-- Opening Marker --

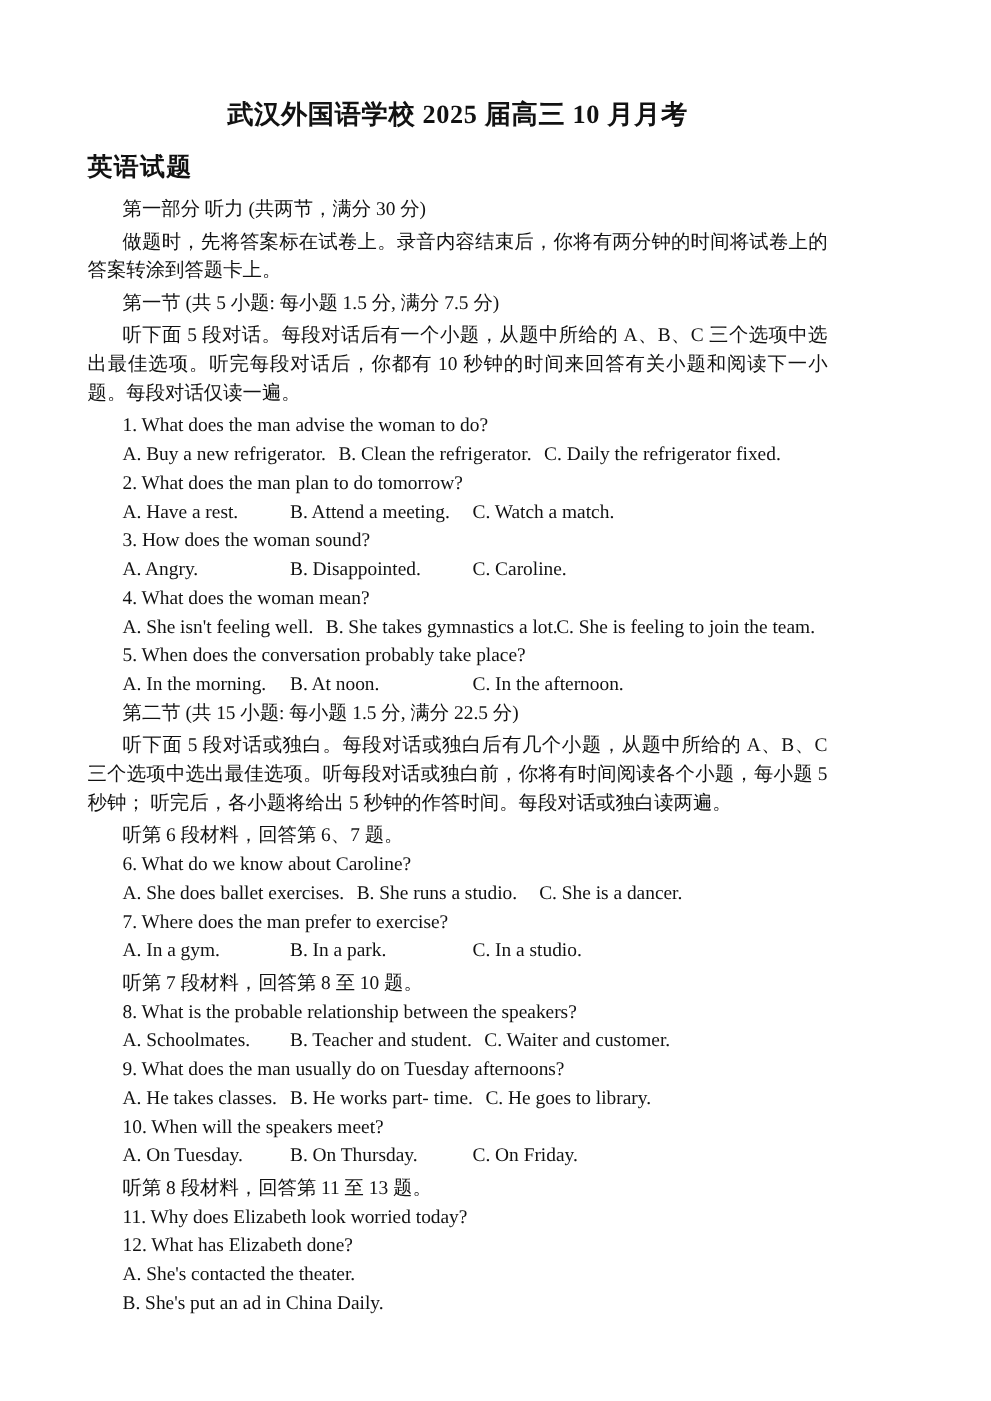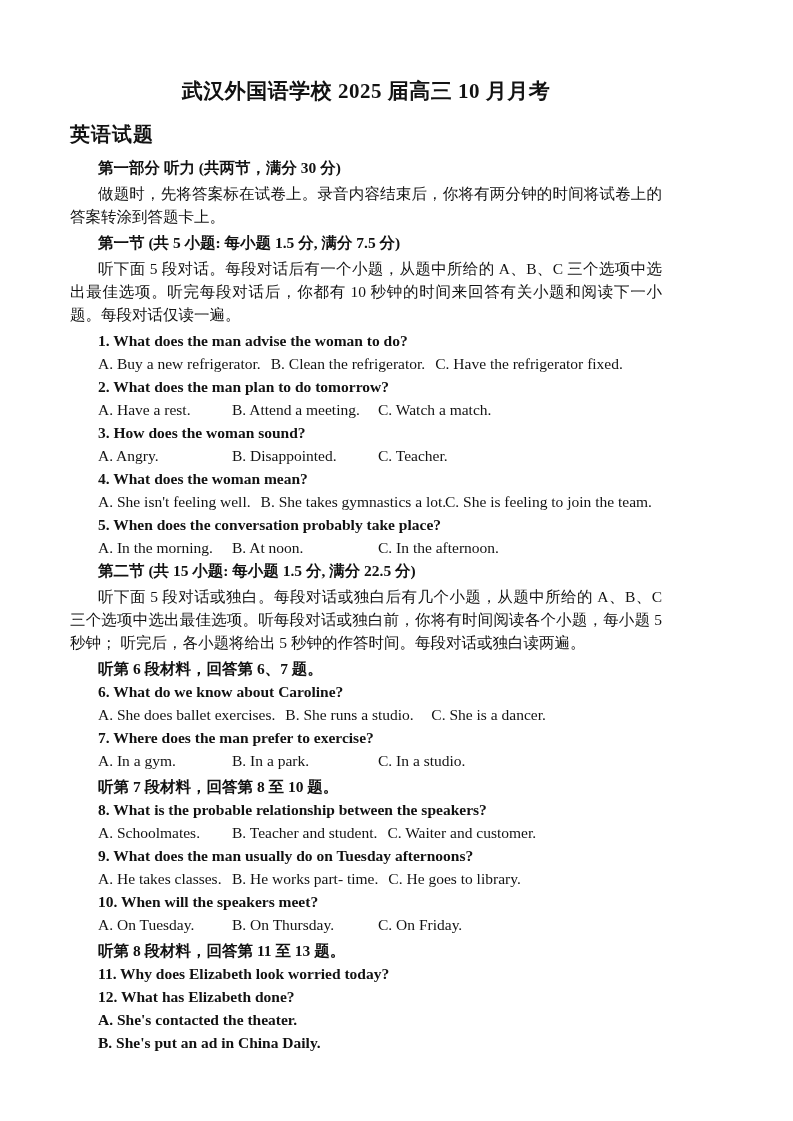--- a/index.html
+++ b/index.html
@@ -24,21 +24,21 @@
     line-height: 30px;
     letter-spacing: 0.5px;
   }
   .subtitle {
     margin: 13px 0 7px 0;
     font-size: 20px;
     font-weight: 700;
     line-height: 30px;
     letter-spacing: 1px;
   }
-  .ind { padding-left: 28px; font-weight: bold; }
+  .ind { padding-left: 28px; }
   .para {
     margin: 3px 0;
     text-indent: 28px;
     text-align: justify;
   }
   .note { margin-top: 3px; }
   .options-row {
     display: grid;
     grid-template-columns: minmax(134px, max-content) minmax(146px, max-content) auto;
     padding-left: 28px;
@@ -57,37 +57,37 @@
 
   <div class="ind">第一节 (共 5 小题: 每小题 1.5 分, 满分 7.5 分)</div>
   <p class="para">听下面 5 段对话。每段对话后有一个小题，从题中所给的 A、B、C 三个选项中选出最佳选项。听完每段对话后，你都有 10 秒钟的时间来回答有关小题和阅读下一小题。每段对话仅读一遍。</p>
 
   <div id="section1-questions">
       <div>
         <div class="ind">1. What does the man advise the woman to do?</div>
         <div class="options-row">
           <span class="opt">A. Buy a new refrigerator.</span>
           <span class="opt">B. Clean the refrigerator.</span>
-          <span class="opt">C. Have the refrigerator fixed.</span>
+          <span class="opt">C. Daily the refrigerator fixed.</span>
         </div>
       </div>
       <div>
         <div class="ind">2. What does the man plan to do tomorrow?</div>
         <div class="options-row">
           <span class="opt">A. Have a rest.</span>
           <span class="opt">B. Attend a meeting.</span>
           <span class="opt">C. Watch a match.</span>
         </div>
       </div>
       <div>
         <div class="ind">3. How does the woman sound?</div>
         <div class="options-row">
           <span class="opt">A. Angry.</span>
           <span class="opt">B. Disappointed.</span>
-          <span class="opt">C. Teacher.</span>
+          <span class="opt">C. Caroline.</span>
         </div>
       </div>
       <div>
         <div class="ind">4. What does the woman mean?</div>
         <div class="options-row">
           <span class="opt">A. She isn't feeling well.</span>
           <span class="opt">B. She takes gymnastics a lot.</span>
           <span class="opt">C. She is feeling to join the team.</span>
         </div>
       </div>

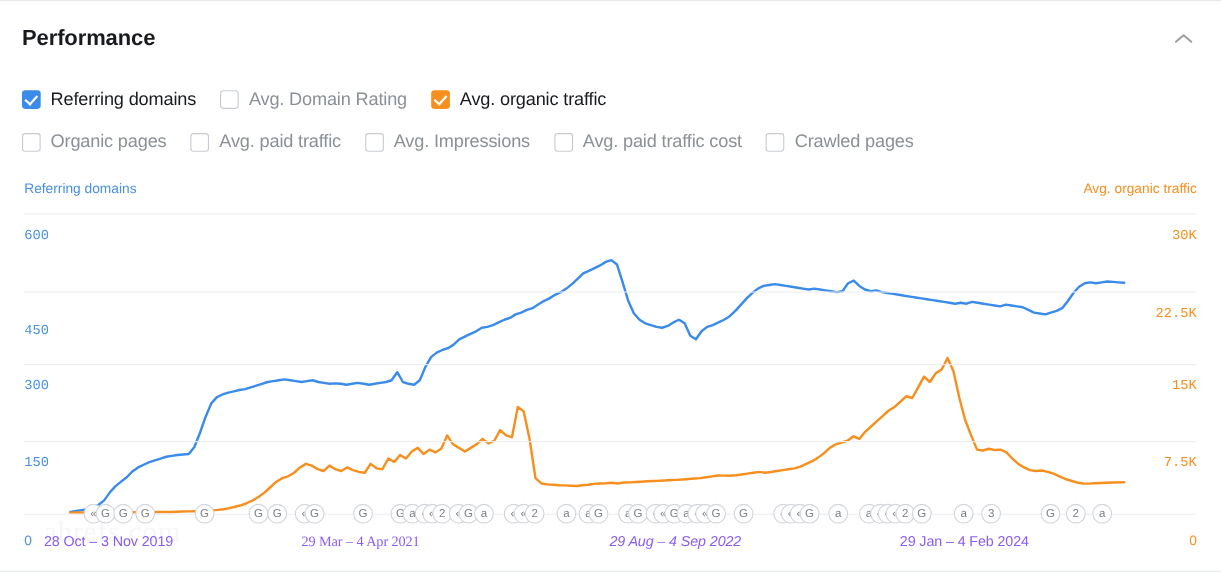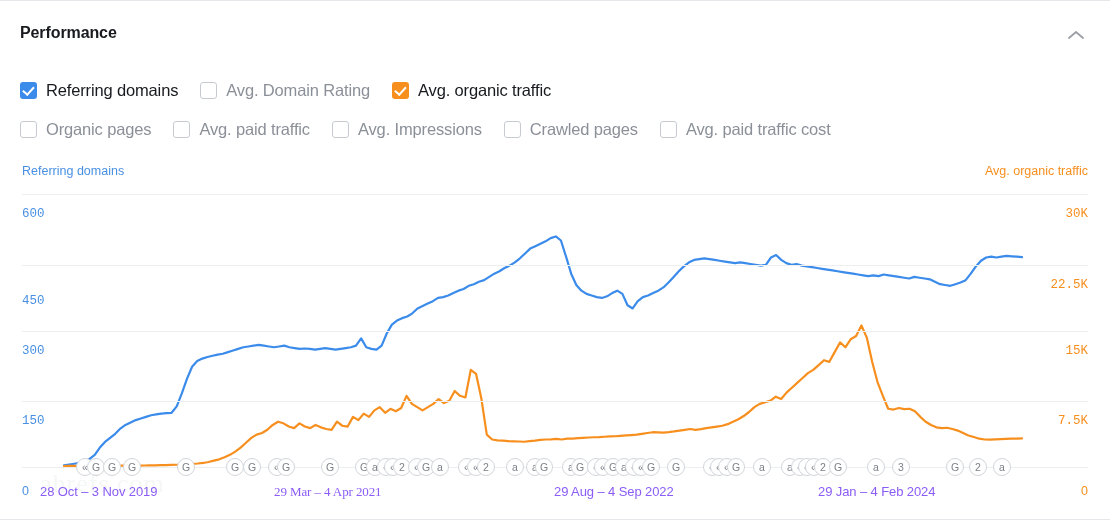--- a/index.html
+++ b/index.html
@@ -22,21 +22,21 @@
   
   .panel-header {
     position: absolute;
     left: 0; top: 0;
     width: 1110px; height: 62px;
     display: flex; align-items: center;
   }
   .panel-title {
     position: absolute;
     left: 20px; top: 23px;
-    font-size: 16px;
+    font-size: 20px;
     font-weight: bold;
     color: #181a1f;
     letter-spacing: -0.1px;
   }
   .collapse-btn {
     position: absolute;
     right: 16px; top: 16px;
     width: 36px; height: 36px;
     display: flex; align-items: center; justify-content: center;
     cursor: pointer;
@@ -217,25 +217,25 @@
         <div class="metric">
           <span class="cb"></span>
           <span class="metric-label">Avg. paid traffic</span>
         </div>
         <div class="metric">
           <span class="cb"></span>
           <span class="metric-label">Avg. Impressions</span>
         </div>
         <div class="metric">
           <span class="cb"></span>
+          <span class="metric-label">Avg. paid traffic cost</span>
+        </div>
+        <div class="metric">
+          <span class="cb"></span>
           <span class="metric-label">Crawled pages</span>
-        </div>
-        <div class="metric">
-          <span class="cb"></span>
-          <span class="metric-label">Avg. paid traffic cost</span>
         </div>
       </div>
   </div>
 
   <div class="chart-area">
     <div class="axis-title left">Referring domains</div>
     <div class="axis-title right">Avg. organic traffic</div>
 
     <div class="plot" id="plot">
       <svg class="svg-plot" id="svgplot" viewBox="0 0 1110 362" preserveAspectRatio="none">
@@ -306,21 +306,21 @@
         <div class="marker" style="left: 867px; top: 299px;">a</div>
         <div class="marker" style="left: 892px; top: 299px;">3</div>
         <div class="marker" style="left: 946px; top: 299px;">G</div>
         <div class="marker" style="left: 969px; top: 299px;">2</div>
         <div class="marker" style="left: 993px; top: 299px;">a</div>
       </div>
 
     <div class="xlabels" id="xlabels">
         <div class="xlabel" style="left: 40px;">28 Oct – 3 Nov 2019</div>
         <div class="xlabel" style="left: 274px; font-family: Liberation Serif, serif;">29 Mar – 4 Apr 2021</div>
-        <div class="xlabel" style="left: 554px;">29 Aug – 4 Sep 2022</div>
+        <div class="xlabel" style="left: 554px; font-style: italic;">29 Aug – 4 Sep 2022</div>
         <div class="xlabel" style="left: 818px;">29 Jan – 4 Feb 2024</div>
       </div>
     <div class="zero left">0</div>
     <div class="zero right">0</div>
   </div>
 
   <div class="watermark">ahrefs.com</div>
 </div>
 
 </body></html>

-- Closing Marker --

:: EXERCISE OBJECTIVE ::
Output must match the lines from the start of the records above through the line that contains "Attend a meeting.</span>", exactly and with every picture removed.

:: EXERCISE ANSWER ::
--- a/index.html
+++ b/index.html
@@ -24,21 +24,21 @@
     line-height: 30px;
     letter-spacing: 0.5px;
   }
   .subtitle {
     margin: 13px 0 7px 0;
     font-size: 20px;
     font-weight: 700;
     line-height: 30px;
     letter-spacing: 1px;
   }
-  .ind { padding-left: 28px; font-weight: bold; }
+  .ind { padding-left: 28px; }
   .para {
     margin: 3px 0;
     text-indent: 28px;
     text-align: justify;
   }
   .note { margin-top: 3px; }
   .options-row {
     display: grid;
     grid-template-columns: minmax(134px, max-content) minmax(146px, max-content) auto;
     padding-left: 28px;
@@ -57,37 +57,37 @@
 
   <div class="ind">第一节 (共 5 小题: 每小题 1.5 分, 满分 7.5 分)</div>
   <p class="para">听下面 5 段对话。每段对话后有一个小题，从题中所给的 A、B、C 三个选项中选出最佳选项。听完每段对话后，你都有 10 秒钟的时间来回答有关小题和阅读下一小题。每段对话仅读一遍。</p>
 
   <div id="section1-questions">
       <div>
         <div class="ind">1. What does the man advise the woman to do?</div>
         <div class="options-row">
           <span class="opt">A. Buy a new refrigerator.</span>
           <span class="opt">B. Clean the refrigerator.</span>
-          <span class="opt">C. Have the refrigerator fixed.</span>
+          <span class="opt">C. Daily the refrigerator fixed.</span>
         </div>
       </div>
       <div>
         <div class="ind">2. What does the man plan to do tomorrow?</div>
         <div class="options-row">
           <span class="opt">A. Have a rest.</span>
           <span class="opt">B. Attend a meeting.</span>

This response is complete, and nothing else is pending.